Exercise requirements – Leave the pictures out and transcribe every record exactly.

Before-and-after change records
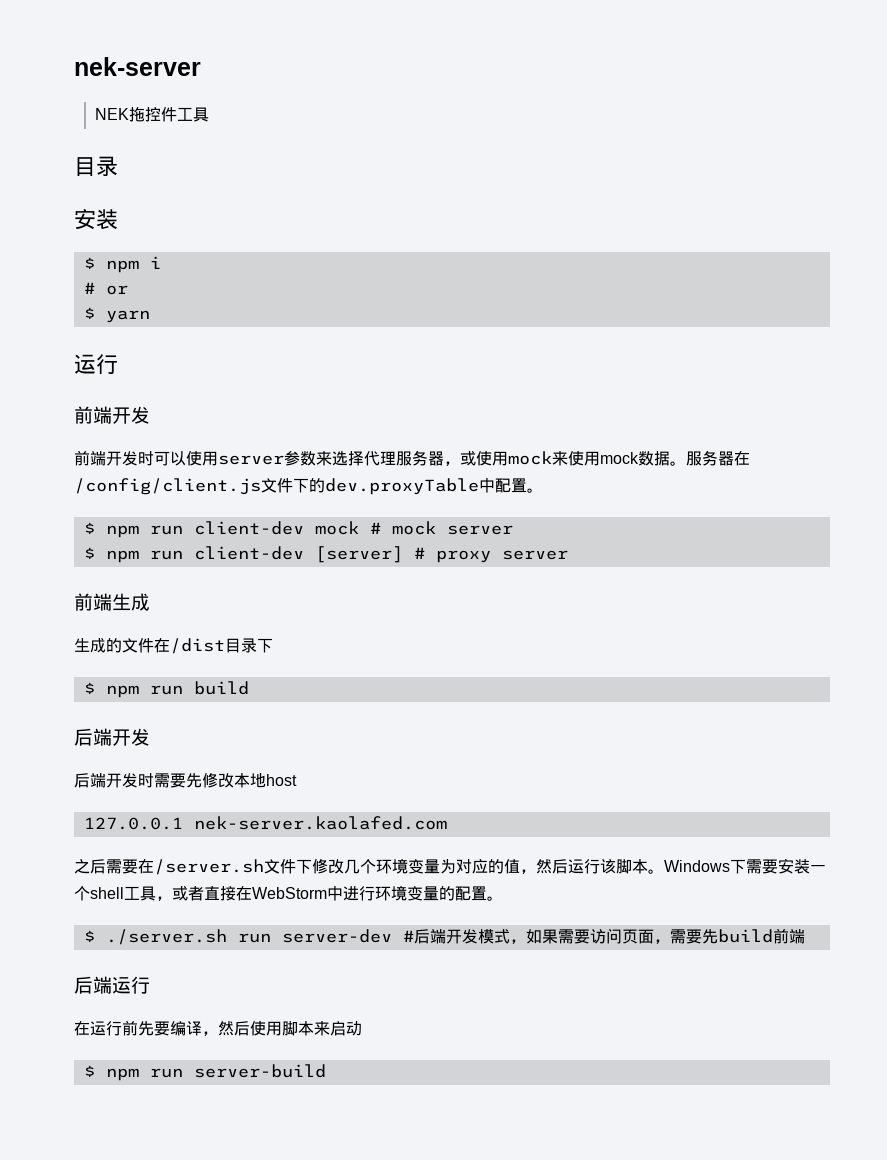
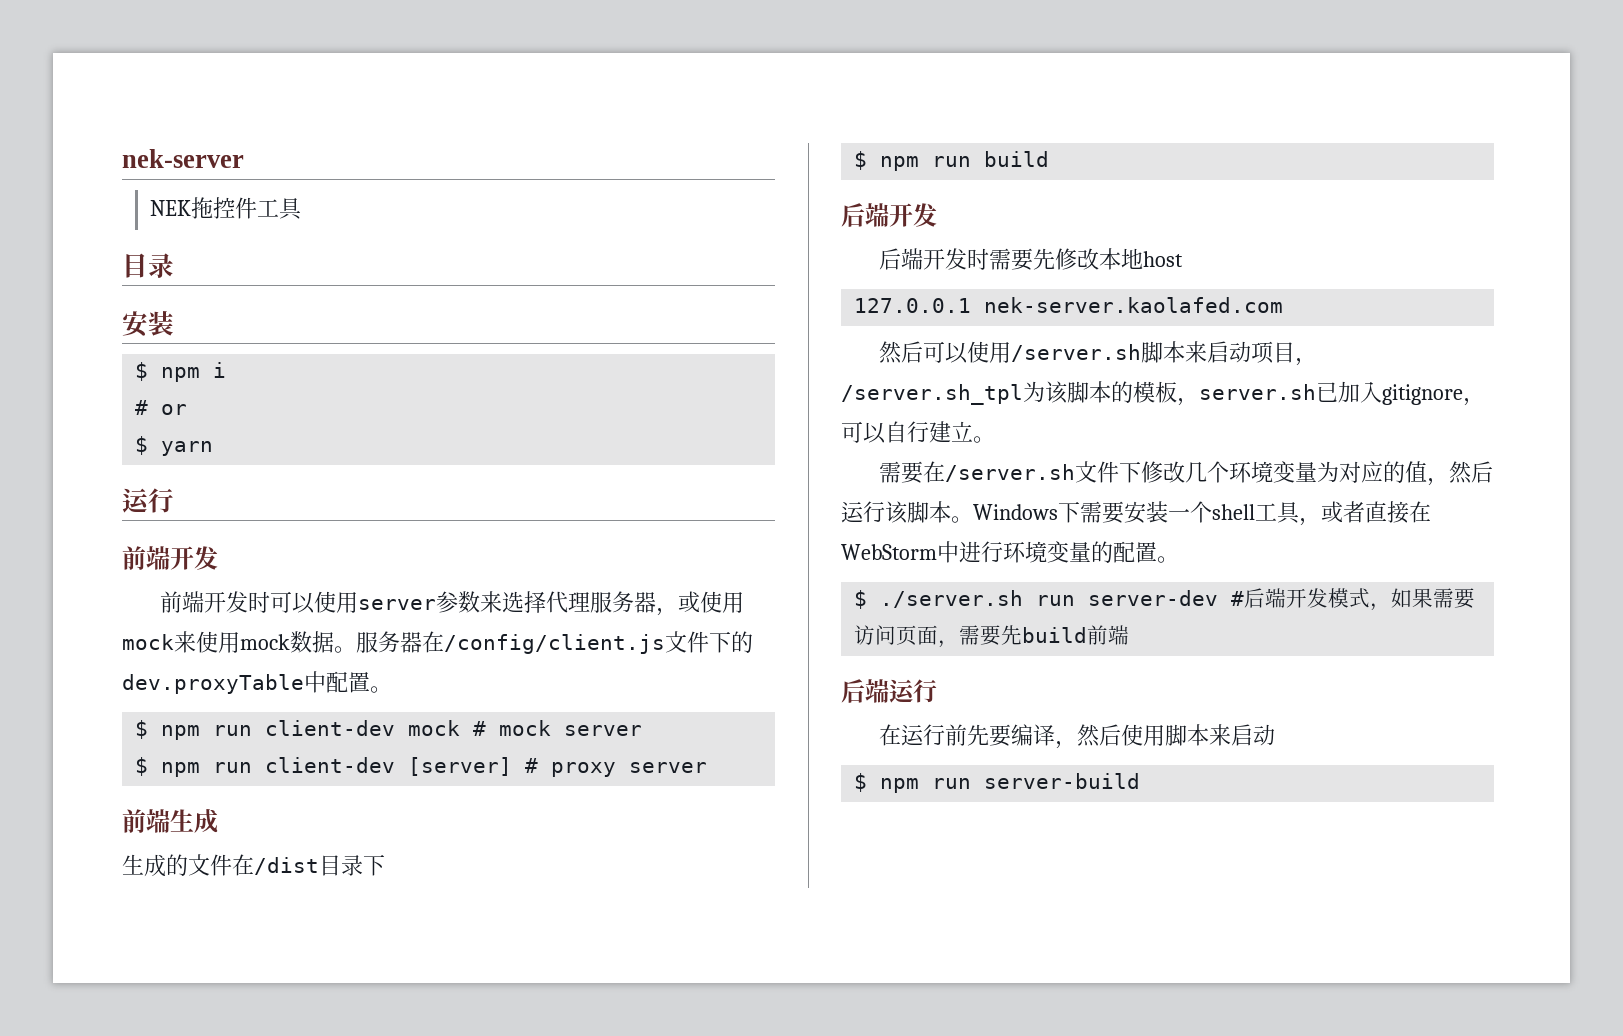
[74,859,106,874] 之后 -> [879,341,1318,366] [841,381,1485,406] [841,421,995,444] 然后可以使用/server.sh脚本来启动项目，/server.sh_tpl为该脚本的模板，server.sh已加入gitignore，可以自行建立。 //

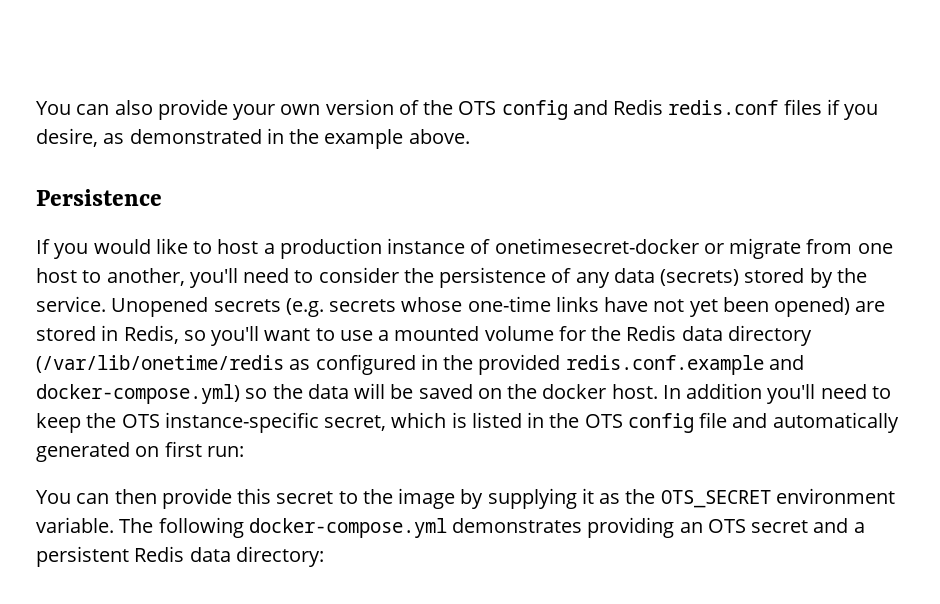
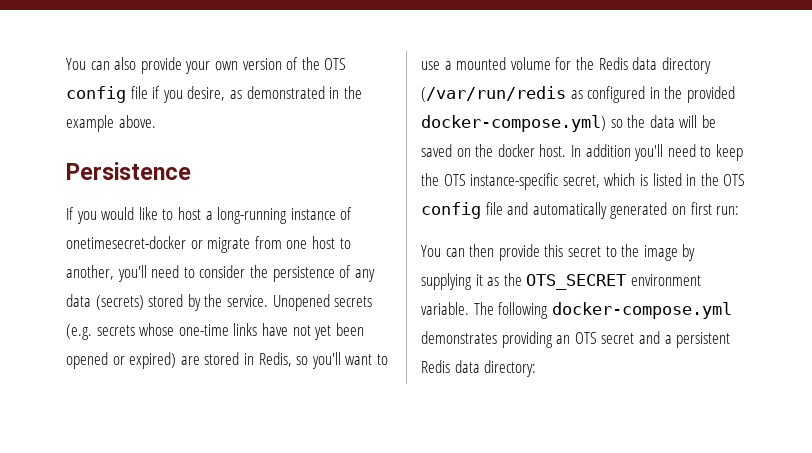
[572,99,822,115] and Redis redis.conf files -> [130,86,148,99] file
[279,238,382,259] production -> [217,207,288,224] long-running
[774,297,851,317] opened) -> [66,352,177,369] opened or expired)
[36,355,284,373] (/var/lib/onetime/redis -> [421,86,566,102] (/var/run/redis
[565,355,804,375] redis.conf.example and -> (735, 94) none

Reply –
[74,859,106,874] 之后 -> [879,341,1318,366] [841,381,1485,406] [841,421,995,444] 然后可以使用/server.sh脚本来启动项目，/server.sh_tpl为该脚本的模板，server.sh已加入gitignore，可以自行建立。 //

[572,99,822,115] and Redis redis.conf files -> [130,86,148,99] file
[279,238,382,259] production -> [217,207,288,224] long-running
[774,297,851,317] opened) -> [66,352,177,369] opened or expired)
[36,355,284,373] (/var/lib/onetime/redis -> [421,86,566,102] (/var/run/redis
[565,355,804,375] redis.conf.example and -> (735, 94) none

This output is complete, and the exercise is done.